Within the material below, locate the line with "set to vhh_stt/working_dir." and the line with "from Yandex.Praktikum and", then return those two lines and all lines between them, exactly as written.

» **Input data**
• • • • • • •

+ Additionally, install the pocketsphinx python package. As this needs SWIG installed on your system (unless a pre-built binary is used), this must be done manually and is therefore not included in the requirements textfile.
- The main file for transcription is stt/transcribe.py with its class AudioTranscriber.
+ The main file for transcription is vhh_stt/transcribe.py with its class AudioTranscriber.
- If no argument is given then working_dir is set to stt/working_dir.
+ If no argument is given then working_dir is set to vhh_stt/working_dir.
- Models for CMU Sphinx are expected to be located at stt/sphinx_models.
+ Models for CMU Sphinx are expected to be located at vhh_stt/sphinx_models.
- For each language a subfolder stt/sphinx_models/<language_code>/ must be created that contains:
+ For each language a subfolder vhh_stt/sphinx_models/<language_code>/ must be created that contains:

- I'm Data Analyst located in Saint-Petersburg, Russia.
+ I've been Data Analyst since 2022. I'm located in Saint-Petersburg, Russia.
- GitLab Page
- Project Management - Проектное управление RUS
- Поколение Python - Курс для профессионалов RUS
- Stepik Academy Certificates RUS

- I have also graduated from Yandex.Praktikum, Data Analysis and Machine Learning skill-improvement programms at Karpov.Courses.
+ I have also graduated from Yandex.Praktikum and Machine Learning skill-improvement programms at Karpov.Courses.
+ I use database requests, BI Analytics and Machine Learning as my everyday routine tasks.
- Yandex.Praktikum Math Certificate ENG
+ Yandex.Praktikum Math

• • • • • • •

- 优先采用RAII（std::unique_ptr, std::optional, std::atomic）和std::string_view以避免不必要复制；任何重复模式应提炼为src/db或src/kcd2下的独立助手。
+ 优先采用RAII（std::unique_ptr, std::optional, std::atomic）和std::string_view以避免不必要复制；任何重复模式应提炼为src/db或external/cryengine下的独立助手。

• • • • • • •

» **Exercise solution**
+ If no argument is given then working_dir is set to vhh_stt/working_dir.
- Models for CMU Sphinx are expected to be located at stt/sphinx_models.
+ Models for CMU Sphinx are expected to be located at vhh_stt/sphinx_models.
- For each language a subfolder stt/sphinx_models/<language_code>/ must be created that contains:
+ For each language a subfolder vhh_stt/sphinx_models/<language_code>/ must be created that contains:

- I'm Data Analyst located in Saint-Petersburg, Russia.
+ I've been Data Analyst since 2022. I'm located in Saint-Petersburg, Russia.
- GitLab Page
- Project Management - Проектное управление RUS
- Поколение Python - Курс для профессионалов RUS
- Stepik Academy Certificates RUS

- I have also graduated from Yandex.Praktikum, Data Analysis and Machine Learning skill-improvement programms at Karpov.Courses.
+ I have also graduated from Yandex.Praktikum and Machine Learning skill-improvement programms at Karpov.Courses.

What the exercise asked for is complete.